* _Assignment_
Determine how many of the lines below hold the word "with". Give the number and nothing else.

* _Input material_

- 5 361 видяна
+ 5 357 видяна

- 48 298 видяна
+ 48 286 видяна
==
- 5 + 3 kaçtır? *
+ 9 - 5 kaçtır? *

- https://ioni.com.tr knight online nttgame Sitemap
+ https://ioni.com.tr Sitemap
* * *
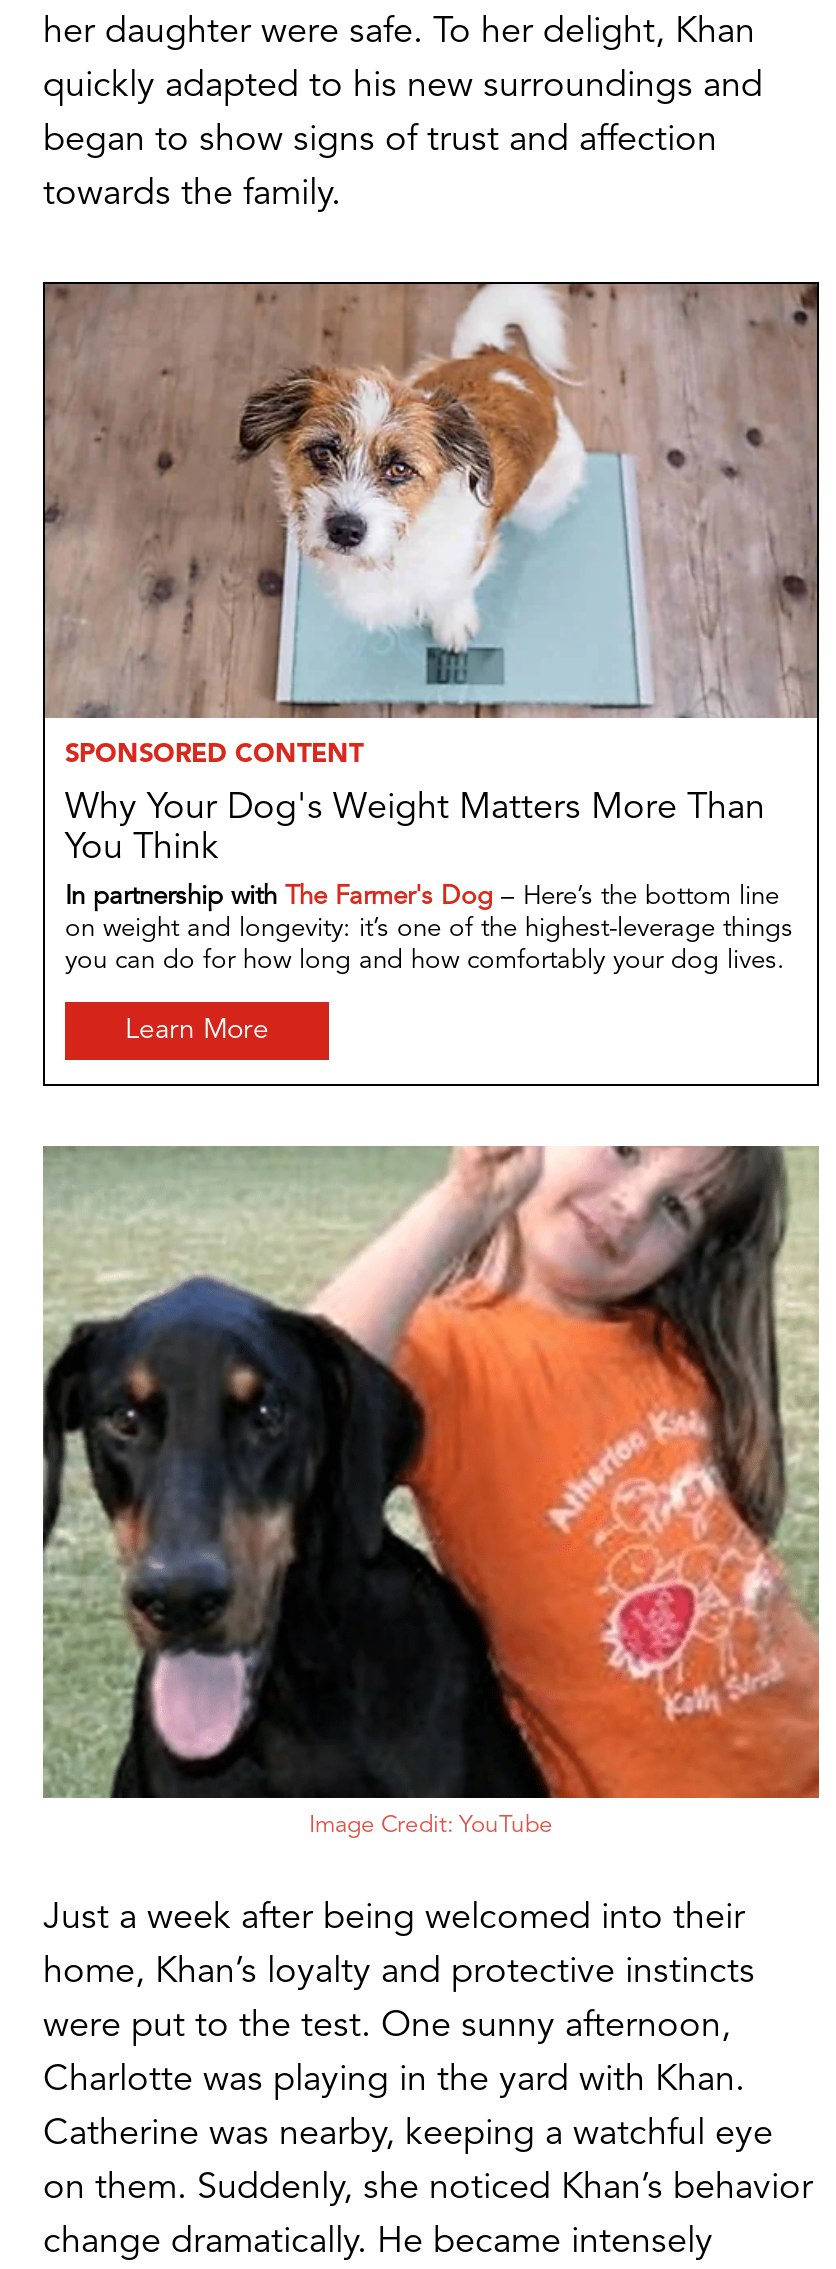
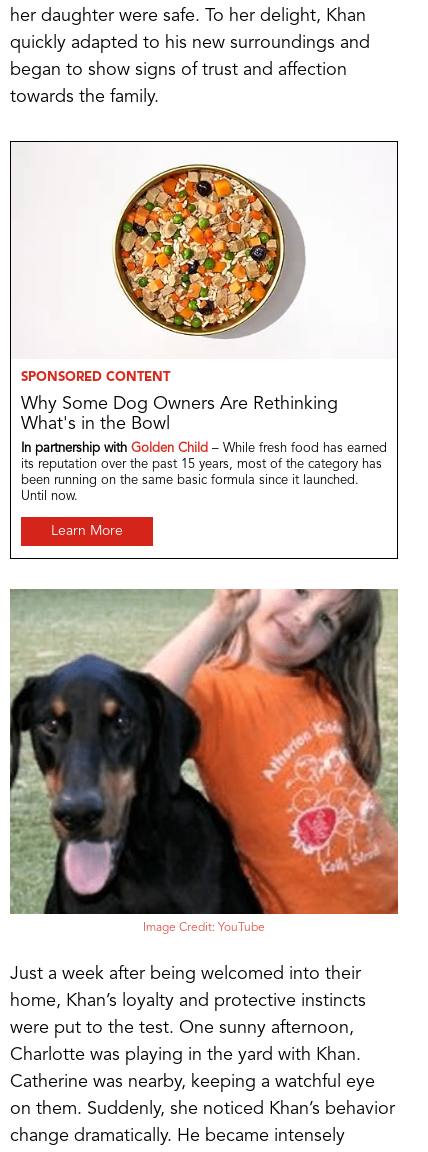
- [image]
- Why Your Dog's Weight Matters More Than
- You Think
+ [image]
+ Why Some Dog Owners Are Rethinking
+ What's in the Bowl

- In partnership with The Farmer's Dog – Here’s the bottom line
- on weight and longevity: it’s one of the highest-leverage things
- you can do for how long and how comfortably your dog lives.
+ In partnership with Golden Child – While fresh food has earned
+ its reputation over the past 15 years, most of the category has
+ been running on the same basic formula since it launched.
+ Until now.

* _Task output_
2